Species with fruits which are energetically expensive to produce, such as cacao or avocado (Persea americana L.), often mature relatively few fruits compared to the numbers of flowers produced because the mother tree is physiologically incapable of filling all the fruits which set. In this case, fruits are aborted after pollination, not because of a failure of pollination (Stephenson 1981), and improving the nutrient status of the trees may increase the number of fruits which mature successfully.

Commercial production of cupuassu requires the fruits to be processed to extract the juice from the pulp before the pulp ferments, and the extracted juice then has to be frozen or pasteurized. Processing plants depend on a predictable and even workload throughout the year to keep the machinery and labor force operating at optimum capacity. It is important to be able to forecast cupuassu yields as early as possible each season for this reason and also so that growers may warn of possible problems in fulfilling contracts.

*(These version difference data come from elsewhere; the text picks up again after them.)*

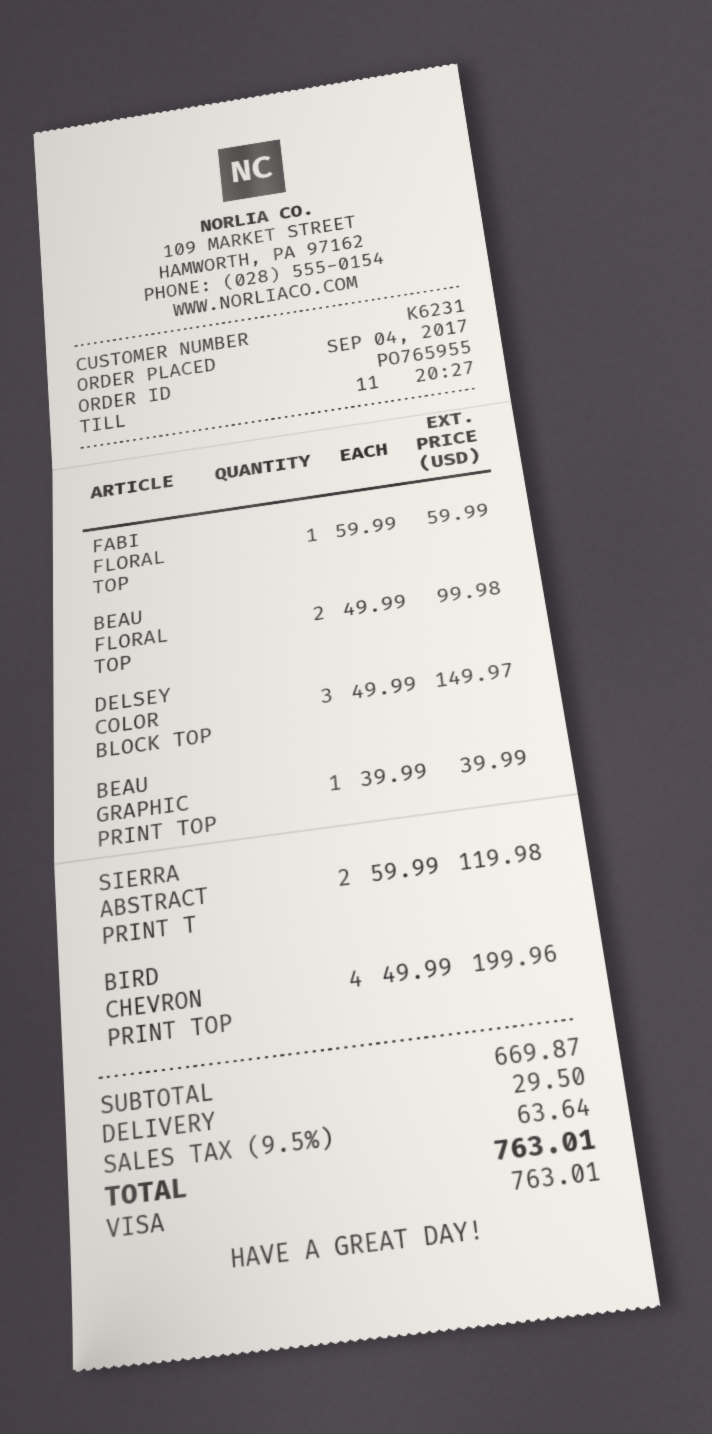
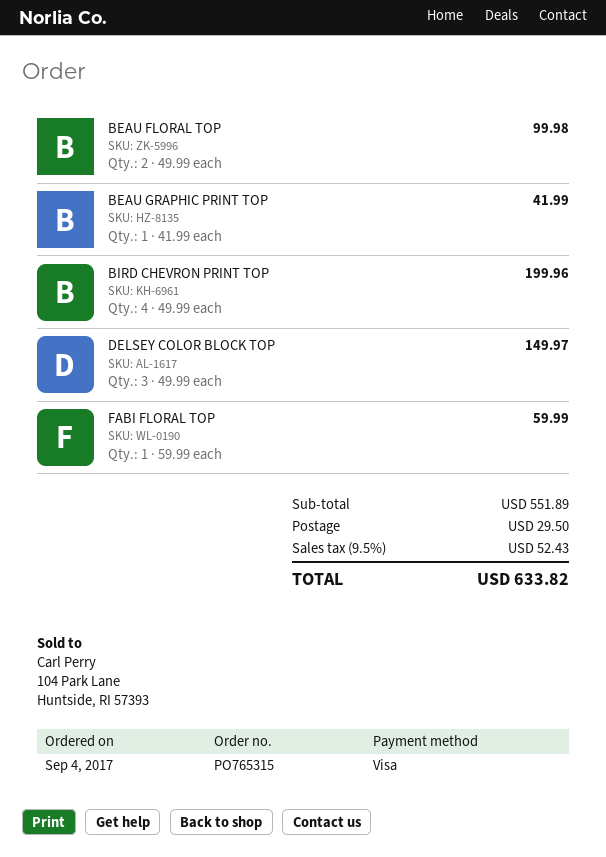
order number: PO765955 -> PO765315
BEAU GRAPHIC PRINT TOP: 1 x 39.99 = 39.99 -> 1 x 41.99 = 41.99
SIERRA ABSTRACT PRINT T: 2 x 59.99 = 119.98 -> none
subtotal: 669.87 -> 551.89
tax: 9.5% = 63.64 -> 9.5% = 52.43
total: 763.01 -> 633.82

Little information is available on variation within cupuassu with respect to flowering period, rate at which fruits mature, relation between number of flowers produced and yield of fruit, effects of weather conditions at or after pollination, regularity of bearing, and response to irrigation or artificial fertilizers. This information is needed in order to assess whether selection for these features is likely to be an effective strategy for improvement of cupuassu, either as a plantation crop or as a cash crop for cooperatives of small-scale farmers cultivating without totally clearing the rain forest. This study provides preliminary data on some of these points.

MATERIALS AND METHODS

Study population

The trees used in this study included 20 from the Basil Bartley living collection of species of Theobroma and 94 from a sub-spontaneous population of mature cupuassu trees. The trees were maintained at the "José Haroldo" Experimental Station for Cocoa Genetic Resources, of the Executive Commission for Cocoa Crop Planning (CEPLAC), in the municipality of Marituba, Pará, Brazil (1º12'S; 49º13'W). The trees in the Basil Bartley collection were planted in 1984 from seeds of three different fruits, collected in different parts of Amazonia. Their identifying numbers are preceded by the letter F. The origin of the sub-spontaneous trees is not recorded, but they are thought to derive from trees planted by the caboclos (peasant farmers) who originally owned the land on which the Experimental Station now stands. Their ages have been roughly estimated from the sizes of their trunks as ranging from ten to 85 years (Venturieri 1994).

All trees were cultivated on the type of oxisol common in the uplands of the state of Pará, with limited drainage and low fertility. For three years prior to the start of this study, trees in the Basil Bartley collection had been treated annually with 0.15 kg of artificial fertilizer (NPK 10-30-20 formulated using ingredients produced by Ultrafertil S/A – Catalão - GO), while the sub-spontaneous trees were not treated. In December 1991, seven of the study trees (three subspontaneous trees and four trees in the Basil Bartley collection) received a mixture of equal parts of artificial fertilizer and Yoorin MG (produced by Fertilizantes Mitsui S/A- Poços de Caldas - MG, containing P2O5 18%, Mg 14.5%; CaO 28%, and traces of Zn, Bo, Si, Fe, Mn, Co and Cu). The trees in the Basil Bartley collection received 0.3 kg of this mixture, the older sub-spontaneous trees received 1 kg. The subspontaneous trees received more fertilizer because the trees were bigger.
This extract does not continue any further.